Un ritrovamento agghiacciante ha scosso la mattinata di lunedì 16 marzo ad Alghero, in provincia di Sassari. All’interno di un casolare fatiscente di proprietà comunale, situato nella zona di Maria Pia, a pochi passi dalle rinomate spiagge della Riviera del Corallo, è stato rinvenuto il cadavere di un uomo ormai ridotto a uno scheletro. Lo stato della salma suggerisce che il decesso risalga a diversi anni fa.
I rilievi e le indagini
L’allarme è scattato a seguito di una segnalazione che ha portato sul posto i Carabinieri della Compagnia di Alghero. I militari hanno immediatamente isolato l’area, un edificio parzialmente recintato e immerso in una fitta vegetazione di arbusti.
Il medico legale, intervenuto per un primo esame esterno, non avrebbe riscontrato segni evidenti di violenza, ma la causa del decesso resta avvolta nel mistero. Il PM di turno della Procura di Sassari ha disposto l’esame autoptico e accertamenti medico-legali approfonditi per determinare con esattezza l’epoca della morte e l’eventuale presenza di traumi non visibili a occhio nudo.

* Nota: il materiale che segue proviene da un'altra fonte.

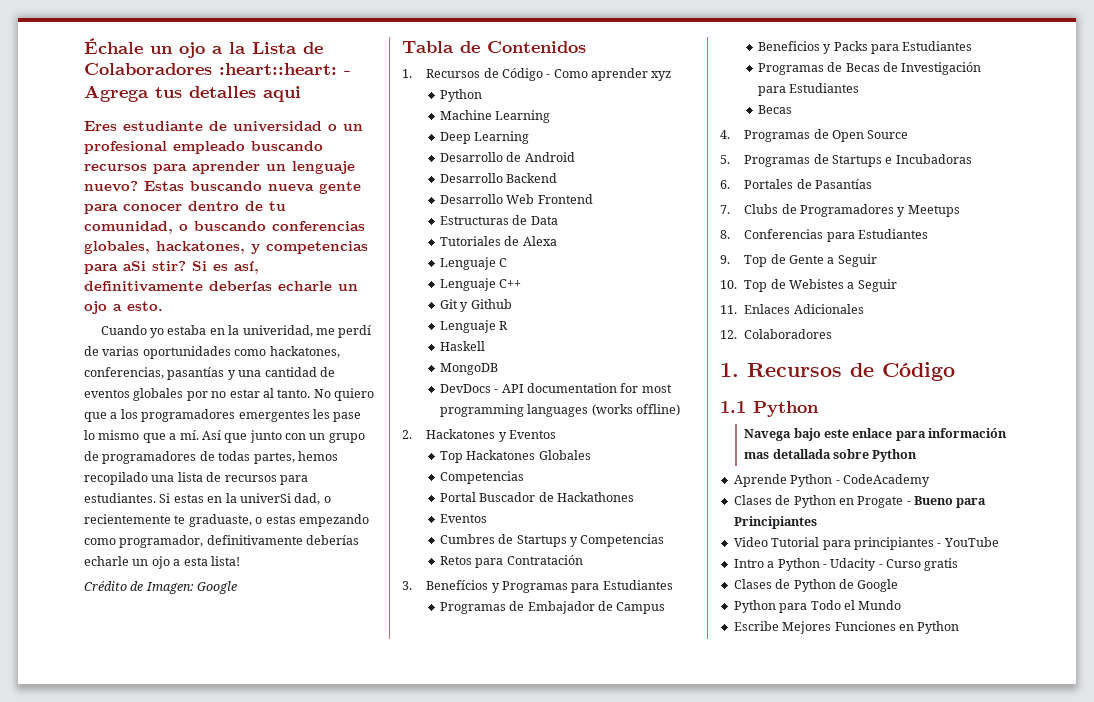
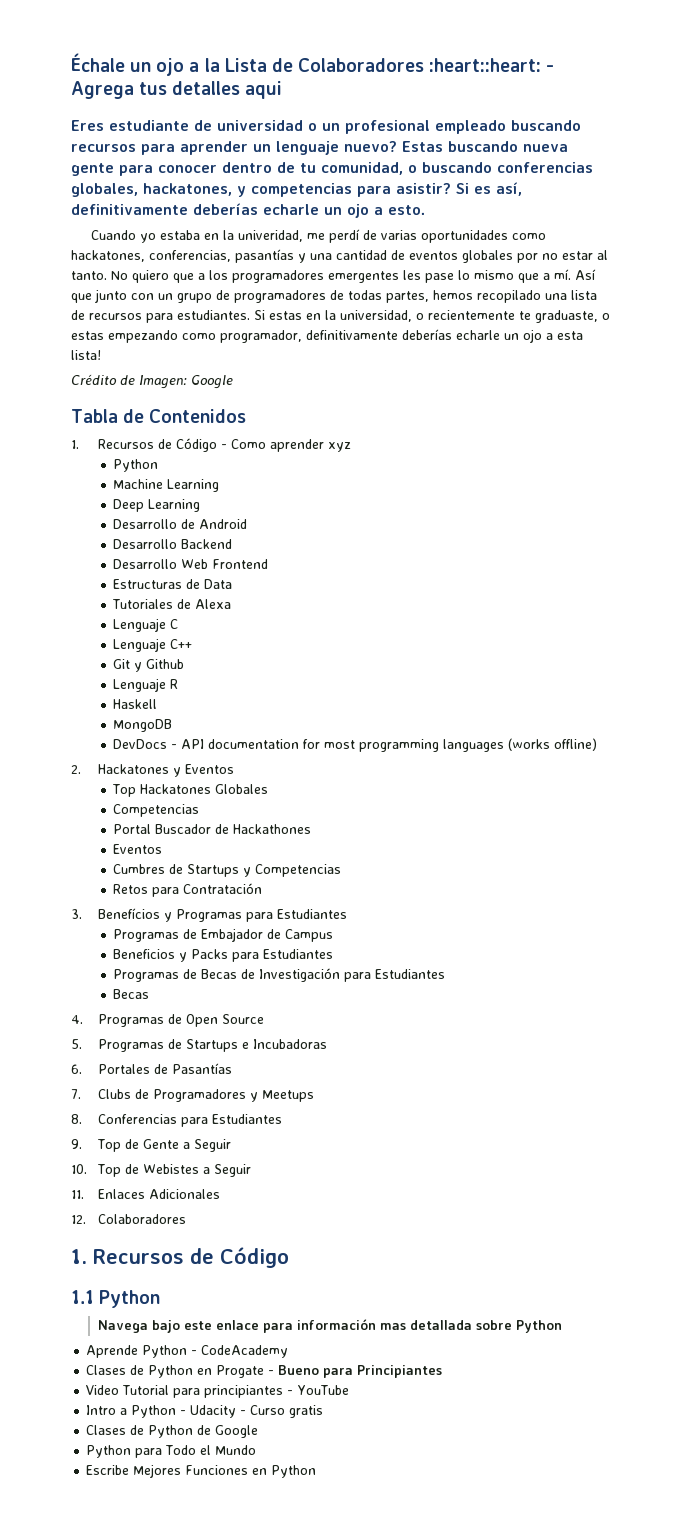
[123,261,186,271] aSi stir? -> [396,183,451,194] asistir?
[239,493,321,505] univerSi dad, -> [340,310,412,322] universidad,

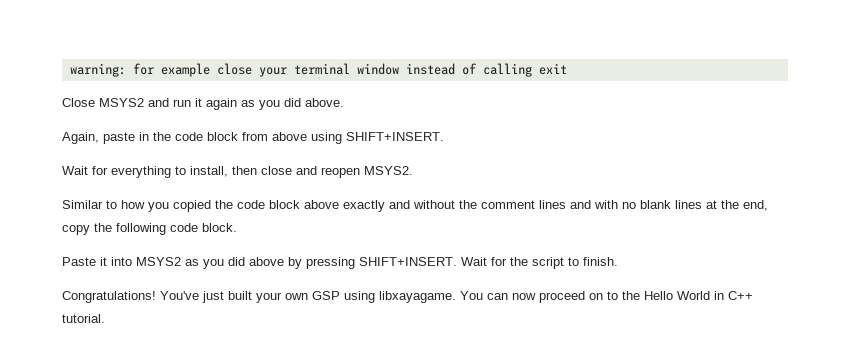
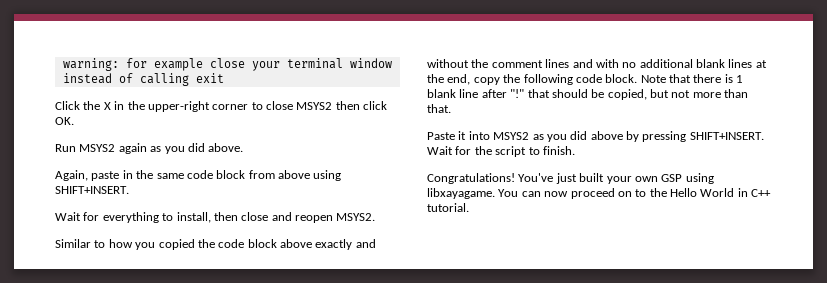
[62,98,202,107] Close MSYS2 and run it -> [55,101,388,112] [55,117,74,125] [55,144,116,152] Click the X in the upper-right corner to close MSYS2 then click OK. // Run MSYS2
(171, 136) none -> [156,173,184,179] same
(636, 205) none -> [639,59,693,68] additional
(237, 227) none -> [640,74,744,83] [427,89,749,100] [427,104,451,113] Note that there is 1 blank line after "!" that should be copied, but not more than that.

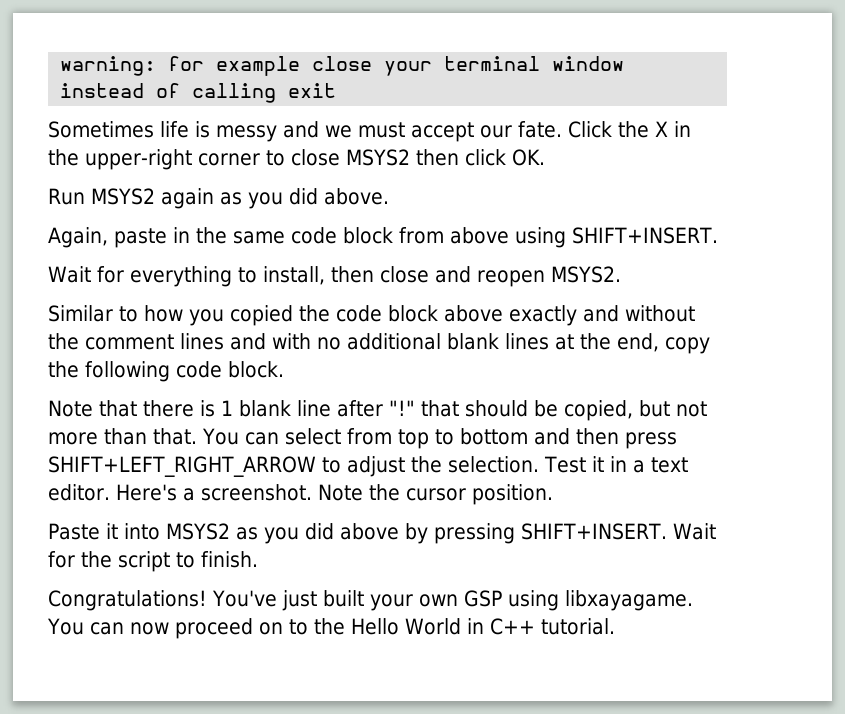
(224, 78) none -> [48,121,562,142] Sometimes life is messy and we must accept our fate.
(638, 78) none -> (284, 369) //
(451, 108) none -> [202,428,677,449] [48,456,688,477] [48,484,553,505] You can select from top to bottom and then press SHIFT+LEFT_RIGHT_ARROW to adjust the selection. Test it in a text editor. Here's a screenshot. Note the cursor position.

L’ipotesi dell’uomo scomparso
Sebbene l’identificazione certa sia impossibile allo stato attuale, gli inquirenti stanno incrociando i dati con il database delle persone scomparse.
La pista principale conduce a un uomo che si era allontanato volontariamente dalla famiglia alcuni anni fa, scegliendo di vivere ai margini della società come clochard proprio nella zona costiera del sassarese.
Il test del DNA
Per chiudere il caso e dare un nome ai resti, la Procura ha già disposto l’analisi del DNA. Il profilo genetico estratto dai resti ossei verrà confrontato con quello dei familiari della persona scomparsa.
Solo l’esito di questo esame scientifico potrà confermare se quel casolare abbandonato sia stato l’ultimo rifugio di un uomo di cui non si avevano più notizie da tempo.